Pearl Luke's first novel, Burning Ground, received the 2001 Commonwealth Prize for best first book in Canada and the Caribbean; it was also selected as a Globe & Mail Notable Book of the Year, in 2000 and was shortlisted for the 1999 Chapters/Robertson Davies prize for unpublished first novels, as well as the Georges Bugnet Award and the Canadian Booksellers' Libris Award.

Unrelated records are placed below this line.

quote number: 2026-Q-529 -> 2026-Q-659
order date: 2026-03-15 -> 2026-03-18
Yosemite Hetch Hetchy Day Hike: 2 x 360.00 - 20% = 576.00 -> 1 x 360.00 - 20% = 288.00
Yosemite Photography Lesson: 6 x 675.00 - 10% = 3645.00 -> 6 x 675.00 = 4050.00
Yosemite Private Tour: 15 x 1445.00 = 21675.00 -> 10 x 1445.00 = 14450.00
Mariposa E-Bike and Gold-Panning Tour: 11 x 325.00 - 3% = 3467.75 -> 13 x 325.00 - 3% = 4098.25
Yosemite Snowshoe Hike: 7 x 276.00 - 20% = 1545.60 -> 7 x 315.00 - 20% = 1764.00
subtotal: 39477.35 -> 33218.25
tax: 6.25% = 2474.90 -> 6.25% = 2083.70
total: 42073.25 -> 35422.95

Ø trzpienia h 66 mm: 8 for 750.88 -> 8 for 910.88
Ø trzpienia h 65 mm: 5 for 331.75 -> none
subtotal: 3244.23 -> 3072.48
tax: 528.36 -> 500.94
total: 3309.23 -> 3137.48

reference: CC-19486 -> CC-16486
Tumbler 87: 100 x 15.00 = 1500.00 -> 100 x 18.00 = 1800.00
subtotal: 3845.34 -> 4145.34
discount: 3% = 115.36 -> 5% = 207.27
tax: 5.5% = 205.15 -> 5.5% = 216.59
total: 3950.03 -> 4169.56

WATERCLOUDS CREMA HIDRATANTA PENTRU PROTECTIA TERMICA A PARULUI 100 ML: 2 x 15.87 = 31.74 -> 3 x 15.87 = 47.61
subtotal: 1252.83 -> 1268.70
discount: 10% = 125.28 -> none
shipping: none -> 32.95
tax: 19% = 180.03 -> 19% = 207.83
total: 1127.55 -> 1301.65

Burning Ground is about a woman named Percy Turner who is working on a remote fire tower in northern Alberta. She falls in love with the voice of a fellow fire tower watcher named Gilmour and commences a romantic correspondence with him via email. Like her protagonist, Pearl Luke had worked during the summers on remote fire towers in Alberta. She told Philip Marchand of the Toronto Star, "The first few weeks in a tower are fine. You get away from the city and immerse yourself in nature. But after six weeks, it gets tough to be alone all the time. Even if someone comes up once a month, your interactions are so superificial that they're very unsatisfying. I just craved touch after a while. I don't mean sex, I just mean someone touching me or hugging me." This novel about smouldering emotions invents a bisexual love sparked by the protagonist's childhood friend, Marlea, when they were growing up together in a trailer park. Written as an M.A. thesis at the University of Calgary, where Luke was encouraged by teachers Fred Wah and Aritha van Herk, Burning Ground was published when Luke was teaching literature at DeVry Institute of Technology.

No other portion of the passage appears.